We developed about 50 social fitness exercises to help soldiers identify and address maladaptive social cognition and behavior. Interventions ranged from very simple tasks — doing someone a favor, for example — to more-complex exercises, such as getting groups to go beyond settling for easy solutions. We applied those exercises in a randomized controlled experiment to evaluate the effectiveness of the social fitness training. In some cases, the instructions were explicit: Say hello to someone. In others, people were coached through situations to help them learn techniques for forming, maintaining, and strengthening their bonds with fellow soldiers. The goal was to give them tools to deal with their own feelings of isolation and help others who were feeling lonely.

Before starting, we assured the soldiers that social fitness is malleable. We explained that just as training in physical fitness strengthens muscles and improves the body’s endurance, resilience, flexibility, and coordination, training in social fitness strengthens the brain in ways that increase social fitness and well-being. We did this for two reasons. One, soldiers know well the positive effects of physical fitness; they work out every day. Drawing that parallel helped them readily grasp the concept that you can cope with loneliness through workouts. And two, it helped them overcome the natural inclination to attribute well-being to deterministic factors such as genetics.
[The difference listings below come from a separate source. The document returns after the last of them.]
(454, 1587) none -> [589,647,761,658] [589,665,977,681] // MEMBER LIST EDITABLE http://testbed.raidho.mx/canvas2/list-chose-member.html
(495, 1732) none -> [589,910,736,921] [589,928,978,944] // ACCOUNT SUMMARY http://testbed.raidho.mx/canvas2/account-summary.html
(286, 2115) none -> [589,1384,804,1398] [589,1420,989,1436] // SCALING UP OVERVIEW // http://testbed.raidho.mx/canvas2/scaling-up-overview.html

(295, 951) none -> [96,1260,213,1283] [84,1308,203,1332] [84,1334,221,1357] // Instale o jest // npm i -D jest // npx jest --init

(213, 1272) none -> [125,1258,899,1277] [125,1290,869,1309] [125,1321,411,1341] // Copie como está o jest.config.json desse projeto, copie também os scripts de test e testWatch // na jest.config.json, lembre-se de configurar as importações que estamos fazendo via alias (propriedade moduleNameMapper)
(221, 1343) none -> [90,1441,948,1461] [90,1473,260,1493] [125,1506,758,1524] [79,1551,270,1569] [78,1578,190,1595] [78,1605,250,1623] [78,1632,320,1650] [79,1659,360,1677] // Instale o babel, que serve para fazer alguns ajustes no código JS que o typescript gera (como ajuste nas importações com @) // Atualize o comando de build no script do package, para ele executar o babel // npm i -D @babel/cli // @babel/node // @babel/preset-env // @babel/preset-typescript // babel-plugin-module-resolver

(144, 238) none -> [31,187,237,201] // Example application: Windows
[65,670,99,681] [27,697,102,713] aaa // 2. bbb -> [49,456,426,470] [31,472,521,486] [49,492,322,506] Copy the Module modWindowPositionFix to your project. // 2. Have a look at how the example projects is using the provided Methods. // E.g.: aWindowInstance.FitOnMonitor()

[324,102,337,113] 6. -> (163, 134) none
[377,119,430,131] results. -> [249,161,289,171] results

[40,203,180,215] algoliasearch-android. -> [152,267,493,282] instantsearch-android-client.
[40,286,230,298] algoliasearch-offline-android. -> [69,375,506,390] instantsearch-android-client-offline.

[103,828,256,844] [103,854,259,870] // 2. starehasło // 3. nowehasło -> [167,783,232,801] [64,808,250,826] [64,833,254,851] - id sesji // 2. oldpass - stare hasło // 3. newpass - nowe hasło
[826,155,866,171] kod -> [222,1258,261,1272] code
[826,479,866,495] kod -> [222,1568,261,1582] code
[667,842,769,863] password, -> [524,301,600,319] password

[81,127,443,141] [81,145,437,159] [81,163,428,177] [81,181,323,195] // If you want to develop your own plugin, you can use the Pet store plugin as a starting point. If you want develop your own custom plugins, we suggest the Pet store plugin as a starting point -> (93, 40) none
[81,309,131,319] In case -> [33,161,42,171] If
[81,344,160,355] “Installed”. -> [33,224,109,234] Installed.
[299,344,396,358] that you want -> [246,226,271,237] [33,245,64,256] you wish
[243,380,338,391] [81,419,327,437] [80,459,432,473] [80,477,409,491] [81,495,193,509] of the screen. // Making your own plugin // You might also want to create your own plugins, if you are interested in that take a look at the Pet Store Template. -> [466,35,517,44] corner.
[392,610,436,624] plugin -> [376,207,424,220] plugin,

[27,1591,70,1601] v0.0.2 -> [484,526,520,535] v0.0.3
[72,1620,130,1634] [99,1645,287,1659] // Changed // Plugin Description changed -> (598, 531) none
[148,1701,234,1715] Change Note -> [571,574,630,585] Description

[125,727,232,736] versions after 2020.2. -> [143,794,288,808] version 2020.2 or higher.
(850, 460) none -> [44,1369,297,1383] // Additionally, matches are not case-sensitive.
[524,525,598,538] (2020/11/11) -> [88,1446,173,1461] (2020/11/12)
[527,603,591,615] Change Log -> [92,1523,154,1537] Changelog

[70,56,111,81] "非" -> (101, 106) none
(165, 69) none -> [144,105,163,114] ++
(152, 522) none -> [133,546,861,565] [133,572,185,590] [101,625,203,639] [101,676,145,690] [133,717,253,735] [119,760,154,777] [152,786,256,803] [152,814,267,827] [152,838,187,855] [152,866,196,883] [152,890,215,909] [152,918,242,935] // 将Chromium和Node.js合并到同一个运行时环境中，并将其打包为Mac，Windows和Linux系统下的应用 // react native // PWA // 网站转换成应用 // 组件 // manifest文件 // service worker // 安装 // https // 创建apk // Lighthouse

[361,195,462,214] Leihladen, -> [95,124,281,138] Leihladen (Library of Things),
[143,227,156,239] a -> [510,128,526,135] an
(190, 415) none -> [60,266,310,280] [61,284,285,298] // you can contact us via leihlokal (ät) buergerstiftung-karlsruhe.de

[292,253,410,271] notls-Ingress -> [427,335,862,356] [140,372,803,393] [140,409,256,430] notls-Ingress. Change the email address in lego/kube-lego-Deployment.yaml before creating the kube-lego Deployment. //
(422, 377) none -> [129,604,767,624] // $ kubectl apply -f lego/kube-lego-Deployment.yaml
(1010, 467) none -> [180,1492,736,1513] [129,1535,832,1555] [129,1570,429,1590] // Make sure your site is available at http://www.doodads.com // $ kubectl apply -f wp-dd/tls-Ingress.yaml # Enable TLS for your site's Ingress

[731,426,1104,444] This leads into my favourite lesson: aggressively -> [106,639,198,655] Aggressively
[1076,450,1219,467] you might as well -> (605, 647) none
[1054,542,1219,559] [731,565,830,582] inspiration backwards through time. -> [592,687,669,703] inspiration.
Often subjects may say “Yes, I’m lonely, but that’s just how I am” or “The people around me are wretched”; we wanted to make it explicitly clear that the brain does not work that way, that people have the power to improve their social fitness.

Each platoon in the study received social fitness training for two hours a day over five days. The soldiers learned techniques for identifying the behaviors and moments in a day that reinforce loneliness and isolation and for transforming those negative moments into positive ones. For example, soldiers learned that loneliness is contagious, and learned to identify moments when their isolating behavior may be having a negative effect on others. We then gave them several ways to intentionally change their behavior in that moment. Instead of avoiding conversation, for example, they could choose to ask someone a question. Instead of looking down to check their phone, they could put it away and engage with someone.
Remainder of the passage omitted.